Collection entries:
- - - - -
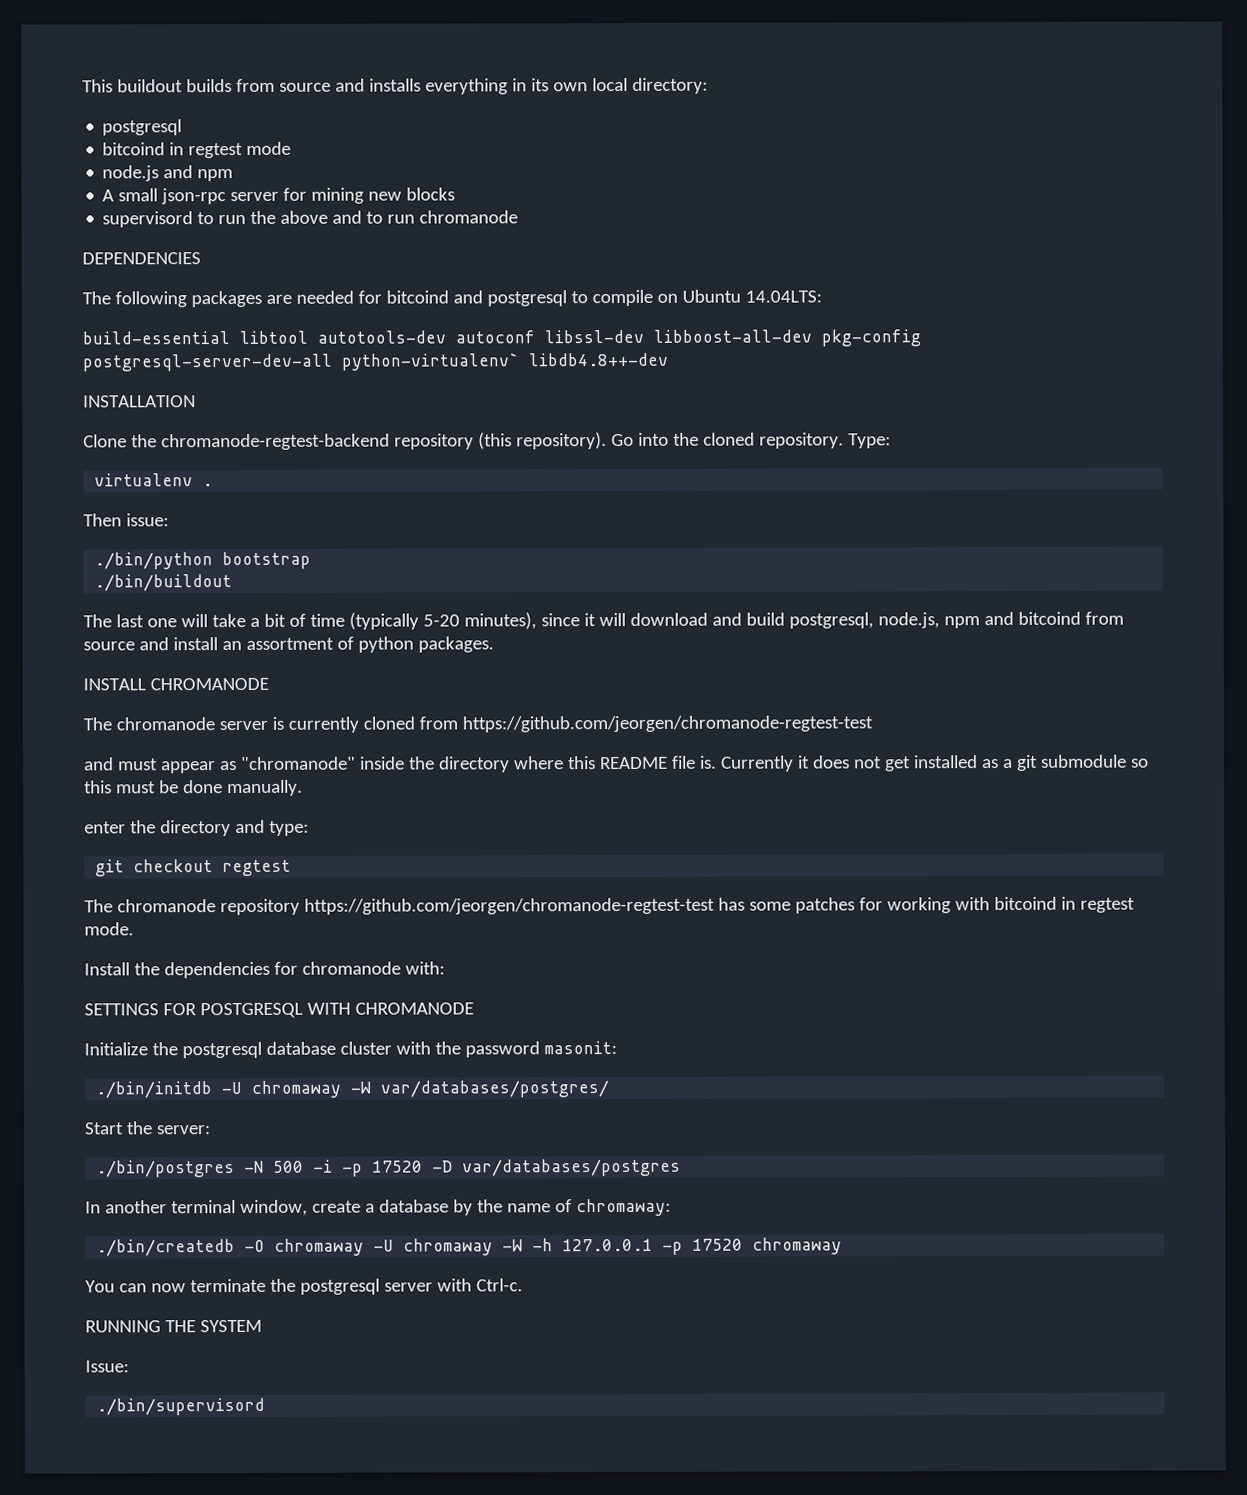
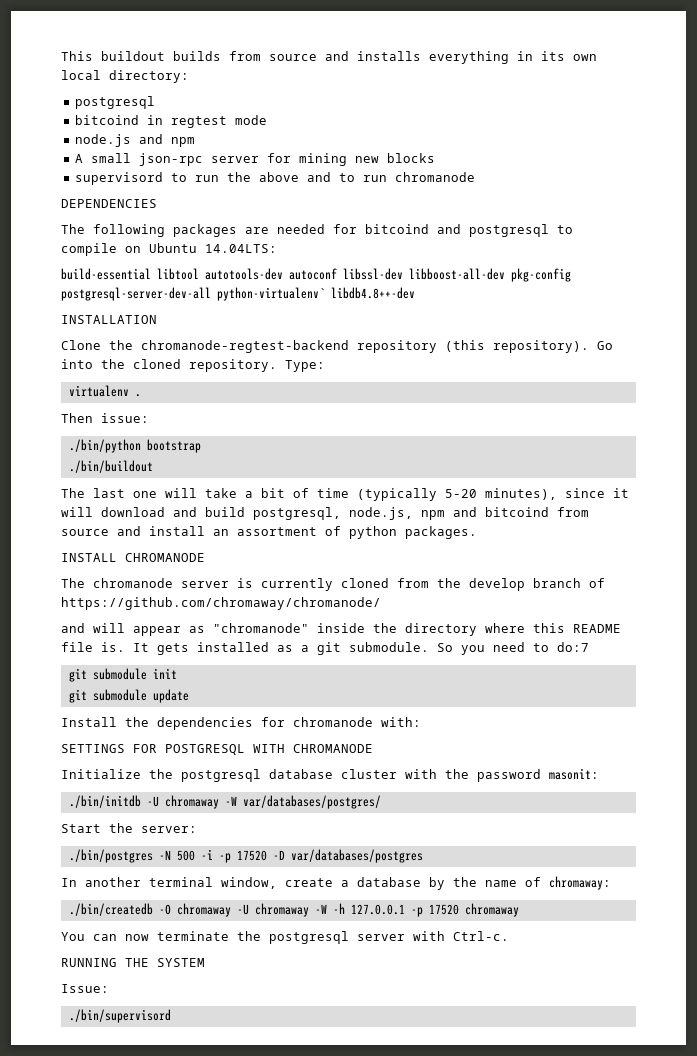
- The chromanode server is currently cloned from https://github.com/jeorgen/chromanode-regtest-test
- and must appear as "chromanode" inside the directory where this README file is.
+ The chromanode server is currently cloned from the develop branch of https://github.com/chromaway/chromanode/
+ and will appear as "chromanode" inside the directory where this README file is.
- Currently it does not get installed as a git submodule so this must be done manually.
- enter the directory and type:
- git checkout regtest
- The chromanode repository https://github.com/jeorgen/chromanode-regtest-test has some patches for working with bitcoind in regtest mode.
+ It gets installed as a git submodule. So you need to do:7
+ git submodule init
+ git submodule update

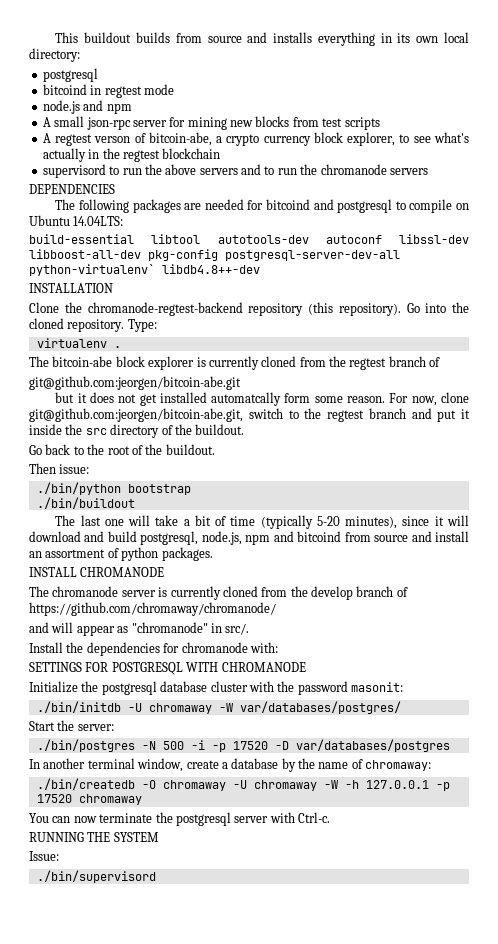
- A small json-rpc server for mining new blocks
+ A small json-rpc server for mining new blocks from test scripts
+ A regtest verson of bitcoin-abe, a crypto currency block explorer, to see what's actually in the regtest blockchain
- supervisord to run the above and to run chromanode
+ supervisord to run the above servers and to run the chromanode servers
+ The bitcoin-abe block explorer is currently cloned from the regtest branch of
+ git@github.com:jeorgen/bitcoin-abe.git
+ but it does not get installed automatcally form some reason. For now, clone git@github.com:jeorgen/bitcoin-abe.git, switch to the regtest branch and put it inside the src directory of the buildout.
+ Go back to the root of the buildout.
- and will appear as "chromanode" inside the directory where this README file is. It gets installed as a git submodule. So you need to do:7
- git submodule init
- git submodule update
+ and will appear as "chromanode" in src/.

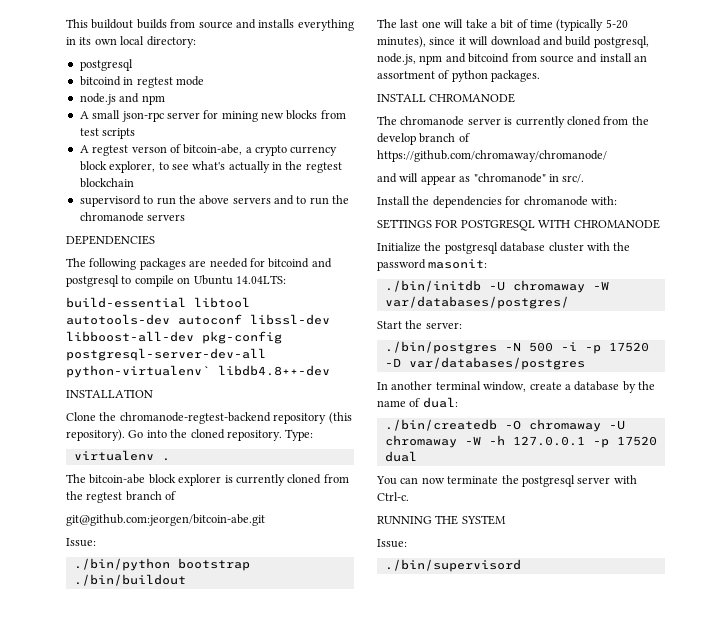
  git@github.com:jeorgen/bitcoin-abe.git
- but it does not get installed automatcally form some reason. For now, clone git@github.com:jeorgen/bitcoin-abe.git, switch to the regtest branch and put it inside the src directory of the buildout.
- Go back to the root of the buildout.
- Then issue:
+ Issue:
- In another terminal window, create a database by the name of chromaway:
+ In another terminal window, create a database by the name of dual:
- ./bin/createdb -O chromaway -U chromaway -W -h 127.0.0.1 -p 17520 chromaway
+ ./bin/createdb -O chromaway -U chromaway -W -h 127.0.0.1 -p 17520 dual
- - - - -
→ Directions for this task
Up to and including the line that contains "from test scripts", print the records above exactly from their first line, without any pictures.

→ Your response
- The chromanode server is currently cloned from https://github.com/jeorgen/chromanode-regtest-test
- and must appear as "chromanode" inside the directory where this README file is.
+ The chromanode server is currently cloned from the develop branch of https://github.com/chromaway/chromanode/
+ and will appear as "chromanode" inside the directory where this README file is.
- Currently it does not get installed as a git submodule so this must be done manually.
- enter the directory and type:
- git checkout regtest
- The chromanode repository https://github.com/jeorgen/chromanode-regtest-test has some patches for working with bitcoind in regtest mode.
+ It gets installed as a git submodule. So you need to do:7
+ git submodule init
+ git submodule update

- A small json-rpc server for mining new blocks
+ A small json-rpc server for mining new blocks from test scripts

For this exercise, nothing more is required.